Eyeball Tattoos: Just Say No
If there’s one thing we at Opto-Réseau simply won’t compromise on, it’s eye health. That’s why the latest tattoo trend has us running for the hills. Eyeball tattoos, also known as scleral tattoos, are created by injecting coloured ink into the whites of a person’s eyes to permanently dye them a different colour. The dye isn’t injected into the tissue but rather between two layers of the eyeball, where it can spread across the surface.
Although scleral tattoos have existed for a number of years, they’ve recently gained traction in India, where famous tattoo artist Karan Sidhu had his eyes tattooed black. Optometrists the world over have since denounced the practice, which poses obvious health risks. Even the man who invented the practice acknowledges the high degree of risk involved and has encouraged a number of nations to ban it altogether.

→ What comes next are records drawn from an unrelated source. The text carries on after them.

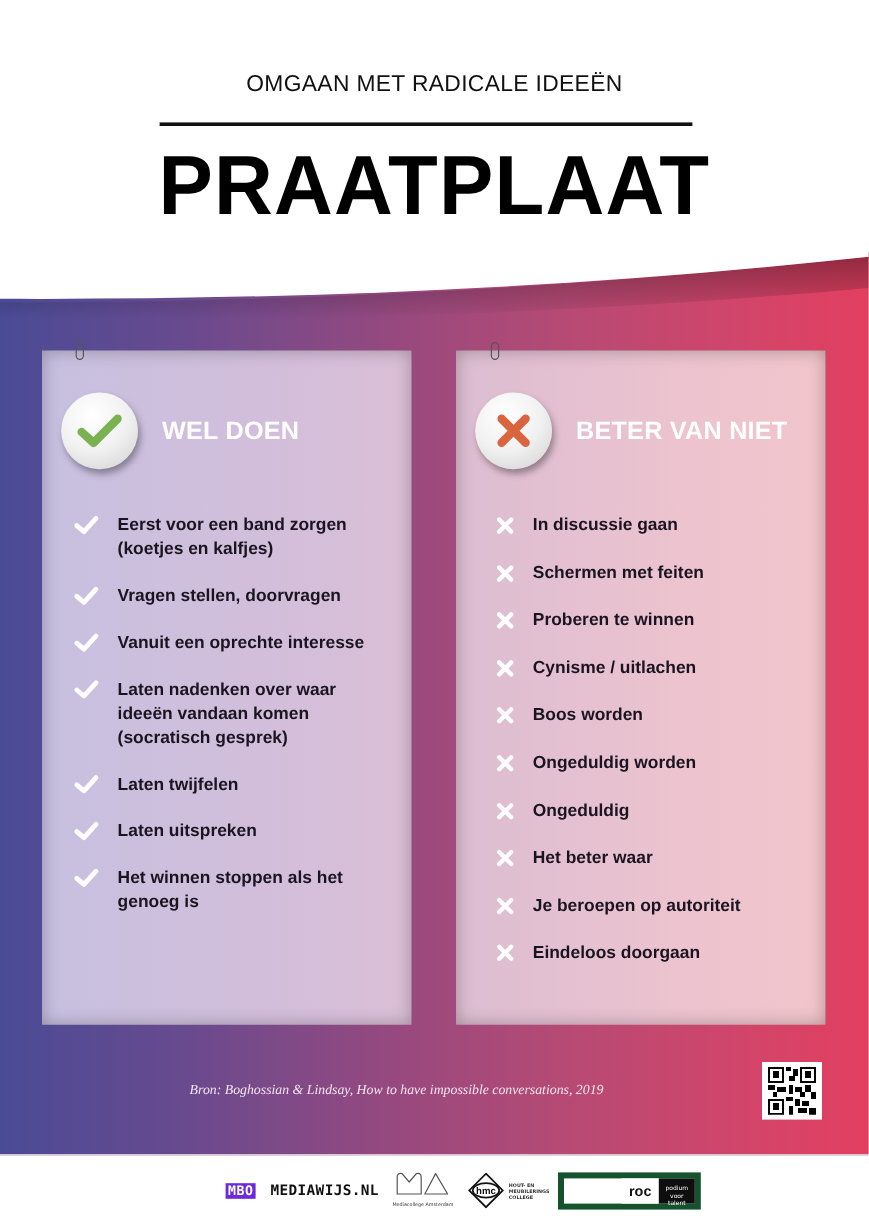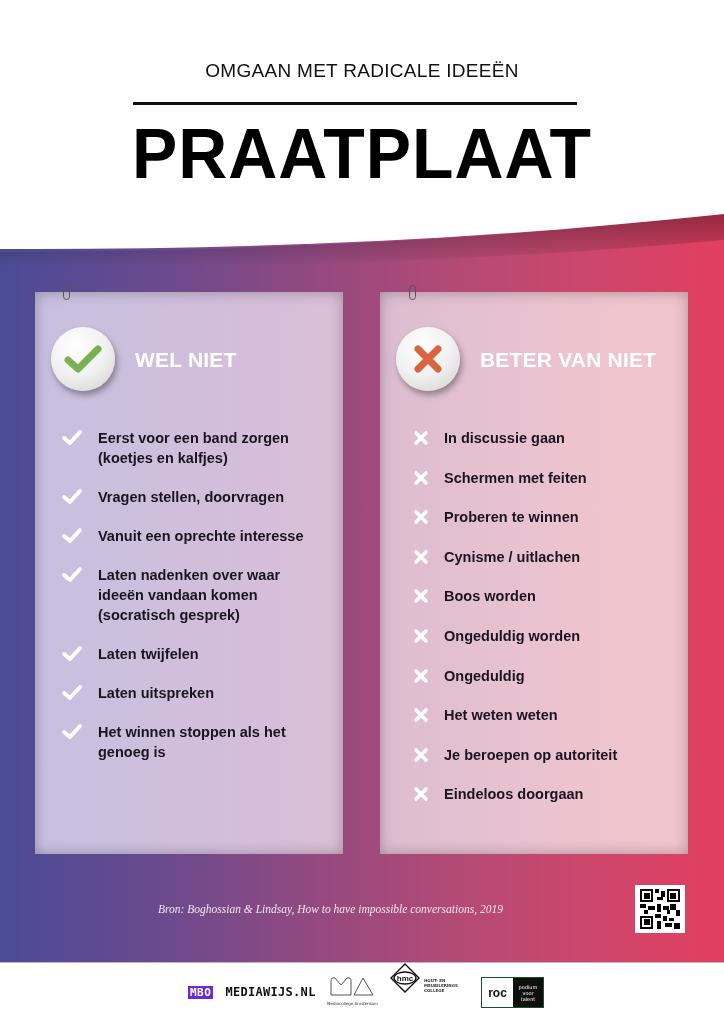--- a/index.html
+++ b/index.html
@@ -81,23 +81,23 @@
   }
 
   
   .footer { position: absolute; top: 962px; left: 0; width: 724px; height: 62px; background: #fff; border-top: 1px solid #c8b3c5; }
   .logo { position: absolute; top: 14px; }
   .logo-mbo { left: 8px; top: 22px; display: flex; align-items: center; }
   .mbo-box { background: #6d28d9; color: #fff; font-family: "DejaVu Sans Mono", monospace; font-weight: bold; font-size: 11px; padding: 0 2px; line-height: 13px; letter-spacing: 0.5px; }
   .mbo-rest { font-family: "DejaVu Sans Mono", monospace; font-weight: bold; font-size: 12px; color: #111; margin-left: 12px; letter-spacing: 0.3px; }
   .logo-ma { left: 147px; top: 12px; text-align: center; }
   .ma-cap { font-size: 4px; color: #333; display: block; margin-top: 0px; }
-  .logo-hmc { left: 210px; top: 0; display: flex; align-items: flex-end; }
+  .logo-hmc { left: 210px; top: 14px; display: flex; align-items: center; }
   .hmc-cap { font-size: 4px; color: #333; line-height: 5px; margin-left: 4px; font-weight: bold; }
-  .logo-roc { left: 301px; top: 14px; display: flex; height: 31px; border: 1px solid #14532d; }
+  .logo-roc { left: 285px; top: 14px; display: flex; height: 31px; border: 5px solid #14532d; padding-left: 48px; }
   .roc-left { width: 31px; background: #fff; display: flex; align-items: center; justify-content: center; font-family: "Liberation Sans", sans-serif; font-weight: bold; font-size: 12px; color: #111; }
   .roc-right { width: 30px; background: #0e0e0e; color: #fff; font-size: 5px; line-height: 6px; padding: 6px 3px; text-align: center; }
 </style>
 </head>
 <body>
 
 <div class="poster">
 
   <div class="subtitle">OMGAAN MET RADICALE IDEEËN</div>
   <div class="rule"></div>
@@ -115,21 +115,21 @@
     <path d="M0,0 L724,0 L724,14 C480,40 250,50 0,49 Z" fill="#ffffff"></path>
   </svg>
 
   <div class="panel panel-left">
     <div class="clip" style="left:28px"></div>
     <div class="badge">
       <svg width="40" height="32" viewBox="0 0 40 32">
         <path d="M5 17 L15 26 L35 6" fill="none" stroke="#7ab251" stroke-width="7" stroke-linecap="round" stroke-linejoin="round"></path>
       </svg>
     </div>
-    <div class="panel-heading">WEL NIET</div>
+    <div class="panel-heading">WEL DOEN</div>
     <ul class="list">
       <li>
           <span class="ico">
             <svg width="22" height="18" viewBox="0 0 22 18">
               <path d="M3 9 L9 14 L19 3" fill="none" stroke="#fff" stroke-width="4" stroke-linecap="round" stroke-linejoin="round"></path>
             </svg>
           </span>
           <span class="txt" style="white-space:pre-line">Eerst voor een band zorgen
 (koetjes en kalfjes)</span>
         </li>
@@ -251,21 +251,21 @@
             </svg>
           </span>
           <span class="txt">Ongeduldig</span>
         </li>
       <li>
           <span class="ico">
             <svg width="16" height="16" viewBox="0 0 16 16">
               <path d="M3 3 L13 13 M13 3 L3 13" stroke="#fff" stroke-width="3.6" stroke-linecap="round"></path>
             </svg>
           </span>
-          <span class="txt">Het weten weten</span>
+          <span class="txt">Het beter waar</span>
         </li>
       <li>
           <span class="ico">
             <svg width="16" height="16" viewBox="0 0 16 16">
               <path d="M3 3 L13 13 M13 3 L3 13" stroke="#fff" stroke-width="3.6" stroke-linecap="round"></path>
             </svg>
           </span>
           <span class="txt">Je beroepen op autoriteit</span>
         </li>
       <li>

As with any type of tattoo, the procedure is performed with fine needles and leaves the eyes swollen for 7 to 10 days. The ink is injected under the conjunctiva—the clear layer covering the sclera—without the use of local anesthesia. It goes without saying that the risk of infection, permanent vision loss, and even eye loss is significant.
A 24‑year‑old Canadian woman learned that the hard way, after having her right eye tattooed purple last September. The ink seems to have been injected too deeply into the eye. She now suffers from constant eye pain and her loss of sight is likely irreversible.
Since the procedure is relatively new, the long‑term effects aren’t known, but the experts are anything but optimistic. To be clear: letting an amateur get close to your eye with a needle is never a good idea!